Unsurprisingly that isn’t quite how the Russian Ministry of Defense sees it. A couple of days before the outbreak of war, Moscow’s charge d’affaires in Kyiv – there hasn’t been an ambassador in place since the invasion of Crimea in 2014 – picked up a message about the dead dog that Gorlovko had posted on a Telegram channel, and passed it upwards to the Kremlin. The story piqued the interest of Igor Kirillov, the head of the Russian military’s Radiation, Chemical and Biological Defense Forces, who delights in circulating fake information about the development of nuclear weapons and Western-run biological weapons laboratories. On 23 February, in a transparent attempt to justify the imminent invasion of Ukraine, Kirillov declared on Russian state television that ‘the latest analysis by our experts confirms the work of US scientists on pathogens of diphtheria, dysentery, dengue and African swine fever laboratories in Kharkiv and Poltava.’

He went on to imply that the Kharkiv and Poltava labs were developing pathogens specifically directed at the ‘Slavic ethnic group’ as part of a genocidal attack on the Russian-speaking inhabitants of the Donbas. ‘Since 2014, during which time more than 14,000 have died in Luhansk and Donetsk, there has been a ten-fold rise in cases of tularaemia and other infectious diseases among servicemen and residents of the people’s republics.’ Unfounded allegations of genocide in the Donbas have been repeatedly cited by Putin as a pretext for ‘liberating’ the east of the country.

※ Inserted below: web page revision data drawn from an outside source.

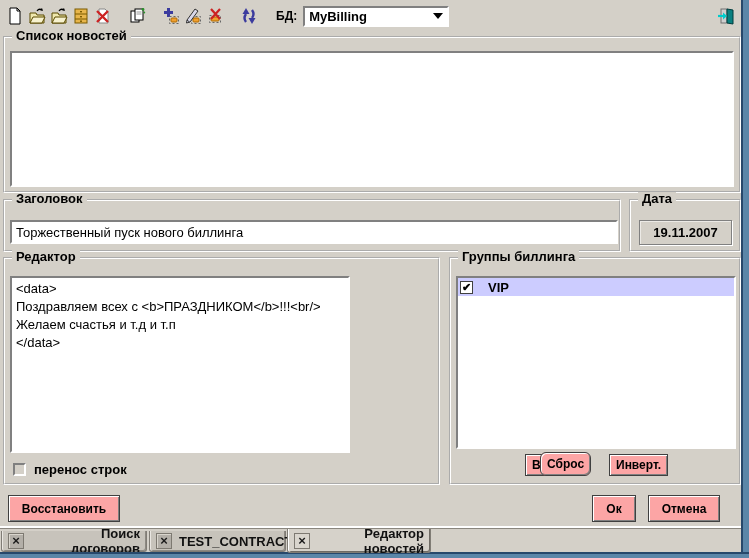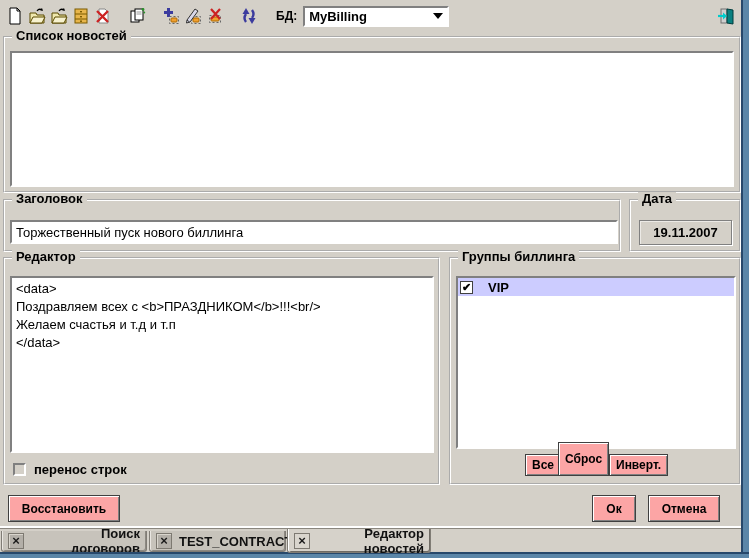--- a/index.html
+++ b/index.html
@@ -175,40 +175,40 @@
 
   <div class="groupbox" style="left:629px;top:199px;width:112px;height:53px;">
     <span class="gb-label">Дата</span>
     <div class="datebox" style="left:8px;top:19px;width:93px;height:25px;">
       <span>19.11.2007</span>
     </div>
   </div>
 
   <div class="groupbox" style="left:3px;top:257px;width:437px;height:228px;">
     <span class="gb-label">Редактор</span>
-    <textarea class="textfield" style="left: 5px; top: 17px; width: 424px; height: 177px;" spellcheck="false">&lt;data&gt;
+    <textarea class="textfield" style="left: 5px; top: 17px; width: 340px; height: 177px;" spellcheck="false">&lt;data&gt;
 Поздравляем всех с &lt;b&gt;ПРАЗДНИКОМ&lt;/b&gt;!!!&lt;br/&gt;
 Желаем счастья и т.д и т.п
 &lt;/data&gt;</textarea>
     <div class="wrap-row" style="left:8px;bottom:6px;">
       <span class="checkbox"></span>
       <span>перенос строк</span>
     </div>
   </div>
 
   <div class="groupbox" style="left:449px;top:257px;width:292px;height:228px;">
     <span class="gb-label">Группы биллинга</span>
     <div class="sunken" style="position:absolute;left:5px;top:17px;width:280px;height:173px;overflow:hidden;">
       <div class="list-item selected">
         <span class="checkbox checked"></span>
         <span>VIP</span>
       </div>
     </div>
     <button class="btn" style="position:absolute;left:74px;bottom:7px;height:22px;">Все</button>
-    <button class="btn" style="position:absolute;left:107px;bottom:7px;height:34px;">Сброс</button>
+    <button class="btn" style="position:absolute;left:89px;bottom:7px;height:24px;border-radius:6px;">Сброс</button>
     <button class="btn" style="position:absolute;left:158px;bottom:7px;height:22px;">Инверт.</button>
   </div>
 
   <button class="btn" style="position:absolute;left:8px;top:495px;width:112px;height:27px;">Восстановить</button>
   <button class="btn" style="position:absolute;left:592px;top:495px;width:44px;height:27px;">Ок</button>
   <button class="btn" style="position:absolute;left:648px;top:495px;width:72px;height:27px;">Отмена</button>
 
   <div class="tabline"></div>
   <div class="tab" style="left:1px;top:531px;width:146px;">
     <span class="tab-x"></span>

Gorlovko, unlike Kirillov, doesn’t really fit the profile of a conspiracist. He doesn’t use the internet or watch TV and he doesn’t like politics. His parents were Russian, born in Belgorod, just over the border from Chuhuiv, and although he regards himself as a proud Ukrainian, he told me he was unwilling to take sides. He was angry about Laika’s mysterious death and had posted his allegations on Telegram as a way of coping with his bereavement, but he was also confused, which made him more susceptible to conspiracy theories. The inhabitants of Chuhuiv have been shelled from both sides and engulfed by propaganda, rumor and fear.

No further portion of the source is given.